日曬三竿,文和沒見到他五個學生的影兒,隻得一間間屋子裏找。
“落落?清漪?詩詩?江望?舟舟?”文和拍響顧瀚舟的房門,這是最後一間了,再沒人應他的話,他都不知道去哪裏找好。
“嗯?”不知道是誰應了一聲,聽起來還沒睡醒。
“老夫進來啦!”文和將門一推,心裏馬上就後悔了,熏了一個晚上的酒氣臭得他腦瓜子難受,連連後退。
這是文和第一次見這五人這般沒有形象的畫麵,直接在地板上打地鋪!
泠落躺在最裏麵,手中還抱著個酒壺子,臉上的紅暈還沒退下。
“老師?”葉清漪聽到動靜坐起身來,有些不好意思地摸了摸鼻子。
葉清漪側過身來,發現原本躺在她旁邊的泠落變成了顧瀚舟,她也沒想那麽多,試圖將顧瀚舟推醒。
“落落!”顧瀚舟高呼一聲,但眼睛還沒有睜開,他翻個身,“再喝一杯!”
“小爺,唔,酒量比你......”
葉清漪真想一巴掌呼醒顧瀚舟。
更讓葉清漪覺得崩潰的是,泠落既然還應了。
“再...再來。”泠落砸了砸嘴,小聲嘟囔,“好酒。”
葉清漪:毀滅吧,這群不省心的。
“沒事,繼續睡。”文和嘴角抽了抽,十分貼心地將門帶上,隔著門道,“我就來跟你們說說,明日回去,自己收拾收拾。”
“喝酒傷人哈!”文和末了還補充一句。
“還有什麽是比醉酒被老師撞破還尷尬的。”葉清漪無奈仰頭看向房頂。
葉清漪嫌棄歸嫌棄,她從空間戒中拿出四張乾淨的被褥被他們蓋上,隨後便輕手輕腳地離開,回房洗漱去。
醉酒的後遺症除了頭疼還是頭疼。
第二個醒來的宋詩施一手扶著頭,一手扶著腰,站起身時眼前還一黑,意外地踩了顧瀚舟一腳。

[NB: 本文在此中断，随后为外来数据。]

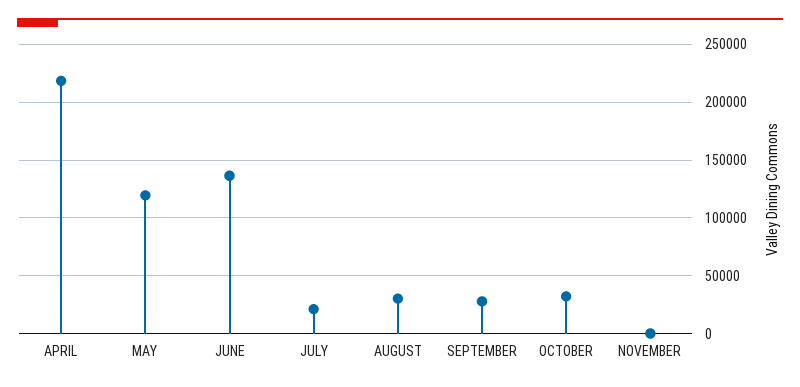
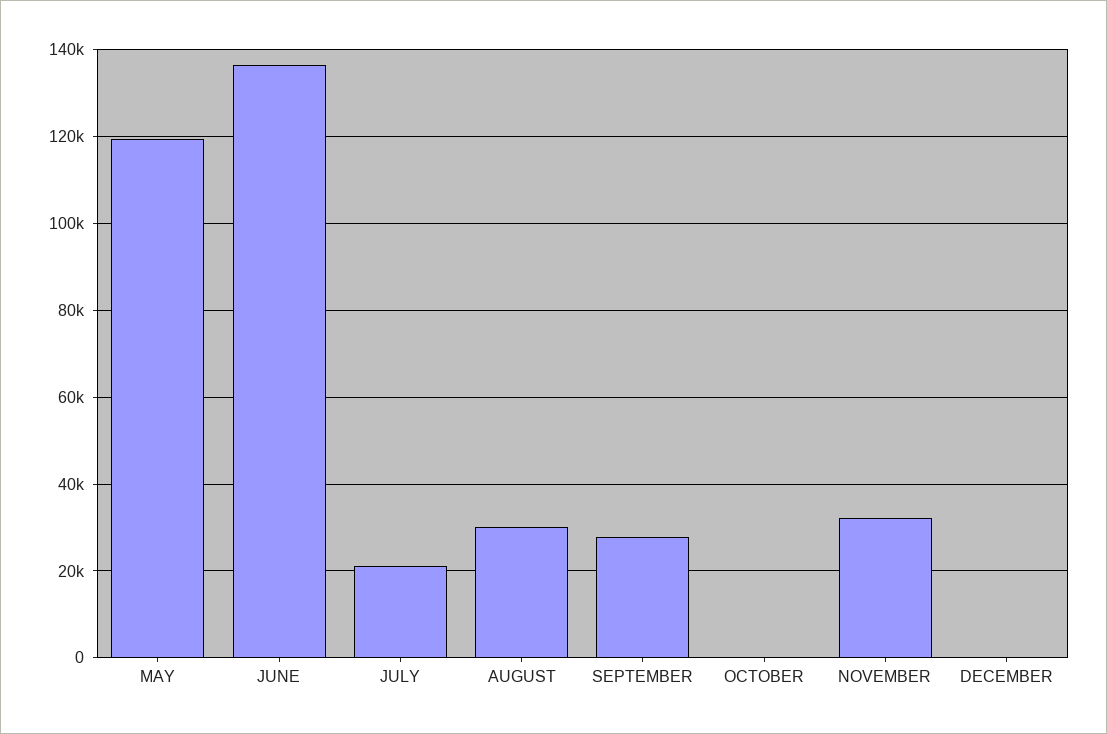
APRIL: 220000 -> none
OCTOBER: 30000 -> 0
NOVEMBER: 0 -> 32000
DECEMBER: none -> 0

“嗷呼呼!”顧瀚舟捂著自己的胸口,從美夢中醒來,他一臉哀怨地看著罪魁禍首——宋詩施。
江望被顧瀚舟的慘叫聲吵醒,他直起身來,腿屈膝立起,雙目放空。
也隻有泠落依舊在呼呼大睡,雷打不動。
直到旭日從東到西走了一輪,泠落才被宋詩施鬨醒,她那紅潤的朱唇一抿,玉手將懷中的酒壺子推開,皺起的秀眉似乎在控訴被吵醒的不滿,如雪香肩露出了一小節。
“怎麽啦?”泠落的聲音軟嘰嘰的,她懶懶地睜開眼睛,眸中還蕩漾著水色,整個人懶懶的。

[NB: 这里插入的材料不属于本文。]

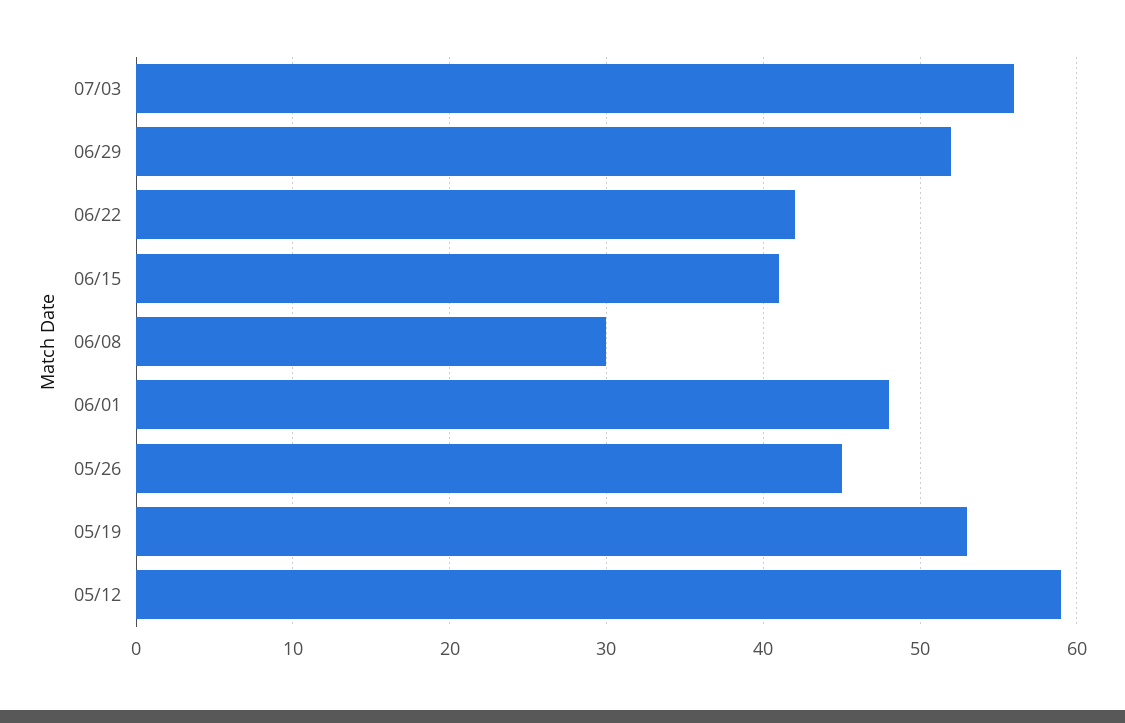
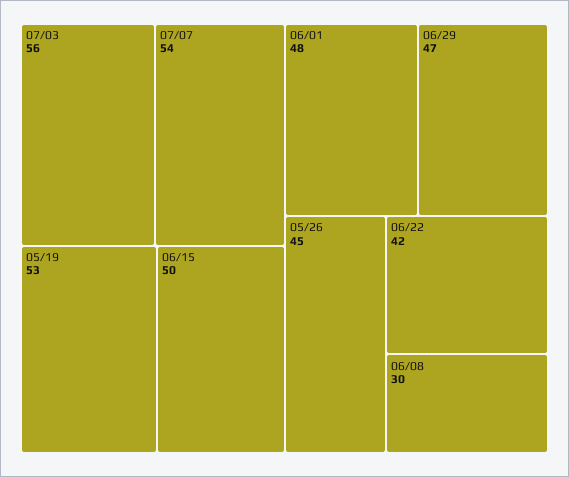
06/29: 52 -> 47
06/15: 41 -> 50
05/12: 59 -> none
07/07: none -> 54

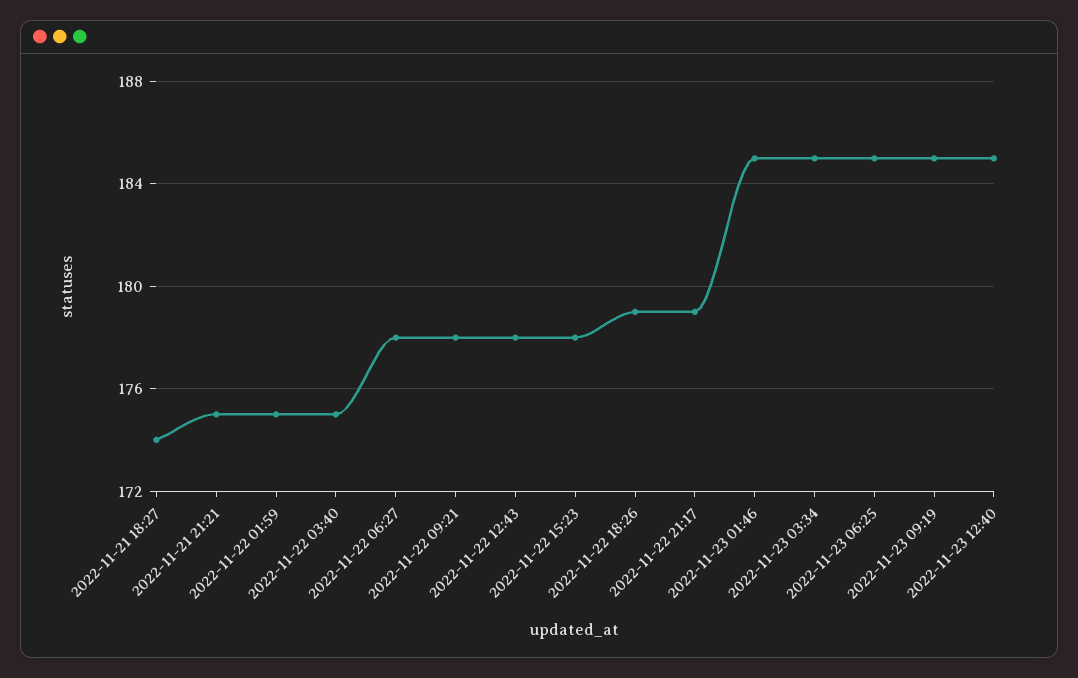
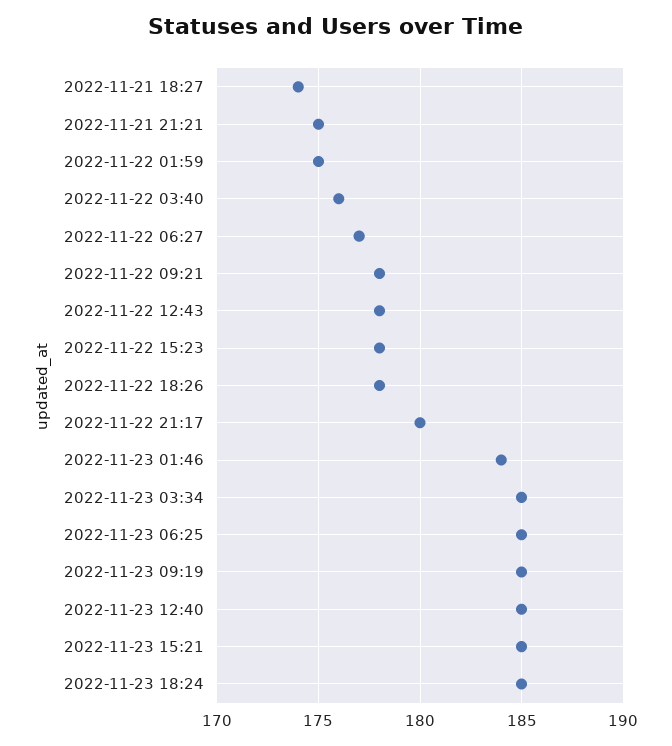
2022-11-22 03:40: 175 -> 176
2022-11-22 06:27: 178 -> 177
2022-11-22 18:26: 179 -> 178
2022-11-22 21:17: 179 -> 180
2022-11-23 01:46: 185 -> 184
2022-11-23 15:21: none -> 185
2022-11-23 18:24: none -> 185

“你睡了好久了。”宋詩施看得咽了咽口水,她可以摸一下嗎?就一下!
“多久?”泠落輕哼一聲,帶著不少鼻音。
“大概,一天。”宋詩施豎起了一根小指。
“才一天。”泠落不以為然,她睡上三天三夜都不成問題。
要不是硬邦邦的地板睡得她腰疼,不然她真不願起來。
“我先回去洗洗。”泠落朝宋詩施擺了擺手。
“好。”宋詩施應道,把泠落喊醒了,她也得去跟另外三人說一聲。
泠落的房門緊閉,霧氣環繞,少女褪去一身紅紗,小巧玉足踩過落在地上的臟衣,將整個人沐浴在暖水中。
“哼嗯。”泠落垂眸,發生舒適的聲音。
晶瑩剔透的水珠順著泠落的脖頸滑落至香肩,又被纖纖玉手帶落。